Key details on the new development rules and how they will impact the environment

Welcome to our series of UDO series! If you’re not familiar with the Unified Development Ordinance (UDO), no worries! Earlier we published an introductory post discussing the UDO, the difference between the Comprehensive Plan and the UDO, and why everyone in Charlotte is talking about it today. Each post in our series will be dedicated to a unique way that the UDO is designed to improve life here in Charlotte.

 

Today, we’re talking about the environment! We’ll discuss why it is important to preserve Charlotte’s green spaces, how the UDO will help to achieve this, and what concerns exist surrounding the proposed rules. 

Before you start reading this blog post, we want to remind you that at the very end, you can find suggestions on what you can do to give your input to Charlotte's UDO staff to help build a sustainable and equitable city that we all deserve. Feel free to copy and paste our templates, customize or create your own!

TREES

Perhaps you have run into a few articles online expressing concerns that the new tree regulations in the UDO are significantly more restrictive than those currently in place. Here’s why we think this is actually a good thing, and why the changes are necessary to support a healthy tree canopy.

The main tree-related goal of the UDO is to protect trees in the City, especially on residential properties, because this is precisely where the City is losing the most significant part of its tree canopy.

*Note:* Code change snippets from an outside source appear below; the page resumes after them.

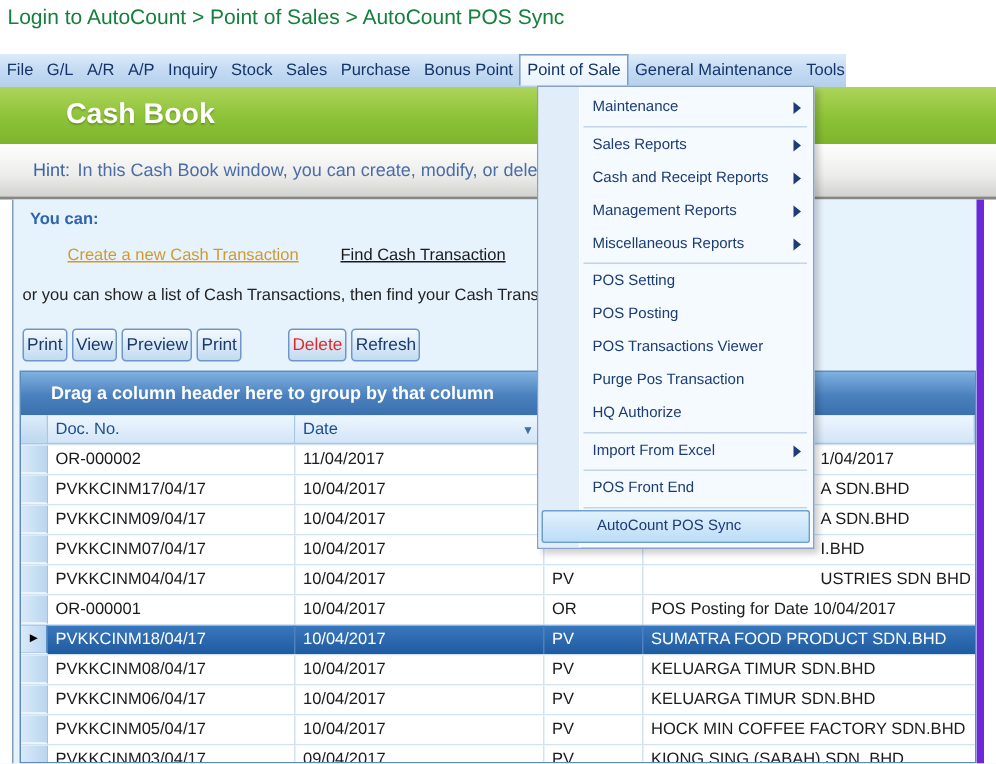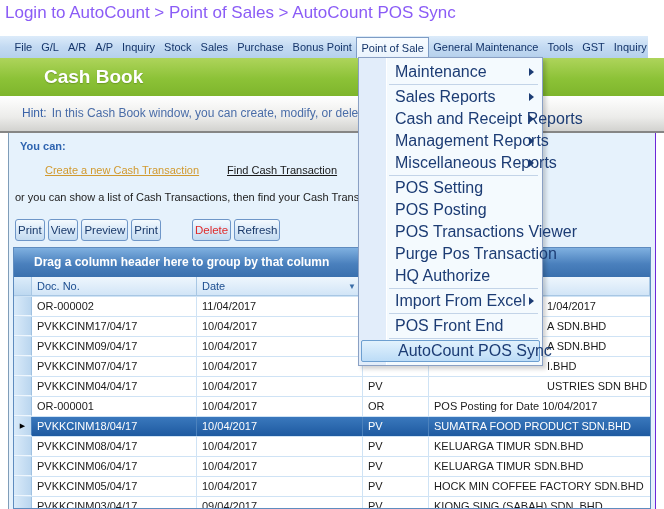--- a/index.html
+++ b/index.html
@@ -1,41 +1,41 @@
 <!DOCTYPE html>
 <html><head>
 <meta charset="utf-8">
 <style>
   html,body{margin:0;padding:0}
   body{width:664px;height:509px;position:relative;overflow:hidden;background:#fff;
        font-family:"Liberation Sans",sans-serif;-webkit-font-smoothing:antialiased}
   
-  #page-title{position:absolute;left:5px;top:3px;font-size:17px;color:#8b5cf6;white-space:nowrap}
-  
-  #menubar{position:absolute;left:0;top:36px;width:648px;height:22px;
+  #page-title{position:absolute;left:5px;top:3px;font-size:14px;color:#15803d;white-space:nowrap}
+  
+  #menubar{position:absolute;left:0;top:36px;width:564px;height:22px;
            background:linear-gradient(180deg,#dcebfa,#c3daf2 50%,#b5d0ec);
-           display:flex;align-items:flex-end;padding-left:10px;box-sizing:border-box;
+           display:flex;align-items:flex-start;padding-left:0;box-sizing:border-box;
            white-space:nowrap;overflow:hidden}
   .menu-item{padding:0 4.5px;line-height:22px;font-size:11px;color:#15356a;cursor:default}
   .menu-item.active{background:linear-gradient(#f8fcff,#e9f3fd);border:1px solid #7e9cc4;
            border-bottom:none;line-height:20px;padding:0 4px}
   
   #green-header{position:absolute;left:0;top:58px;width:664px;height:38px;
            background:linear-gradient(180deg,#aed45b,#8cc237 55%,#7eb52c)}
   #cashbook-title{position:absolute;left:44px;top:8px;font-size:19px;font-weight:bold;color:#fff;
            text-shadow:0 1px 1px rgba(90,130,30,.6)}
   
   #hint-band{position:absolute;left:0;top:96px;width:664px;height:37px;box-sizing:border-box;
            background:linear-gradient(180deg,#ffffff,#ececea 60%,#d2d2cf);
            border-bottom:2px solid #868685;line-height:34px;padding-left:22px;
            font-size:12px;color:#4a6da8;white-space:nowrap;overflow:hidden}
   #hint-label{font-weight:normal;color:#3a63a8;margin-right:5px}
   
   #panel{position:absolute;left:8px;top:133px;width:648px;bottom:0;box-sizing:border-box;
-           background:#e6f2fc;border-left:1px solid #7f9db9;border-right:1px solid #6d28d9;
+           background:#e6f2fc;border-left:1px solid #7f9db9;border-right:5px solid #6d28d9;
            overflow:hidden}
   #you-can{position:absolute;left:11px;top:7px;font-size:11px;font-weight:bold;color:#2e64b0}
   .pseudo-link{position:absolute;top:31px;font-size:11px;text-decoration:underline;cursor:pointer;
            white-space:nowrap}
   #create-link{left:36px;color:#d19a2f}
   #find-link{left:218px;color:#1a1a1a}
   #or-text{position:absolute;left:6px;top:58px;font-size:11px;color:#222;white-space:nowrap}
   
   #toolbar{position:absolute;left:6px;top:86px;display:flex}
   .btn{height:22px;box-sizing:border-box;border:1px solid #6e96c8;border-radius:3px;
@@ -66,21 +66,21 @@
   .grow.selected{background:linear-gradient(180deg,#3a78bd,#1e5aa0)}
   .grow.selected .gcell{color:#fff;border-right-color:#4c82bd}
   .grow.selected .c-ind{background:linear-gradient(90deg,#d9eaf9,#bad6ef);color:#000}
   .desc-frag{display:inline-block;padding-left:113px}
   
   #dropdown{position:absolute;left:358px;top:57px;width:185px;box-sizing:border-box;
            background:#f4fafe;border:1px solid #8aa0c4;padding:3px 0;z-index:50;
            box-shadow:3px 3px 4px rgba(0,0,0,.18)}
   #dd-gutter{position:absolute;left:0;top:0;bottom:0;width:27px;background:#e2edfa;
            border-right:1px solid #fff}
-  .dd-item{position:relative;height:22px;line-height:22px;padding-left:36px;font-size:16px;
+  .dd-item{position:relative;height:22px;line-height:22px;padding-left:36px;font-size:10px;
            color:#1c3c74;white-space:nowrap;cursor:default}
   .dd-item .sub-arrow{position:absolute;right:8px;top:7px;width:0;height:0;
            border-left:5px solid #1c3c74;border-top:4px solid transparent;
            border-bottom:4px solid transparent}
   .dd-item.highlighted{margin:0 2px;border:1px solid #6d9fd0;border-radius:2px;
            background:linear-gradient(180deg,#e2f2fd,#bcdcf7);height:20px;line-height:20px;
            }
   .dd-sep{height:1px;background:#c3d4e8;margin:1px 4px 1px 30px}
 </style>
 </head>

Between 2012 and 2018, Charlotte lost 4% of its tree canopy, which equals approximately 7,669 net acres lost!. Feel free to go back and check out our previous posts about the importance of trees for Charlotte’s healthy and sustainable future. 

Concerning Heritage Tress ONLY: Some of the tree-related regulations in the UDO specifically focus on the preservation of heritage trees. The city defines a heritage tree as “any tree native to North Carolina per the US Department of Agriculture Natural Resource Conservation Service Plants Database with a DBH [diameter measurement - Sustain Charlotte] of 30 inches or greater”. Some examples of heritage trees include Black Gum, Live Oak, Green Hawthorn, Pawpaw, Sycamore, Serviceberry, Carolina Silverbell, Eastern Red Cedar, White Oak. 

If a property owner wishes to remove a heritage tree, the proposed UDO ordinance would require them to first obtain a tree work permit at the cost of $150. If the tree(s) were found to be healthy and located in buildable areas without any other reasonable options, or they unreasonably restrict the use of the property, the owner would also pay an additional $1000 mitigation fee per heritage tree that they remove. Tree removal could be denied if healthy trees did not meet the above criteria.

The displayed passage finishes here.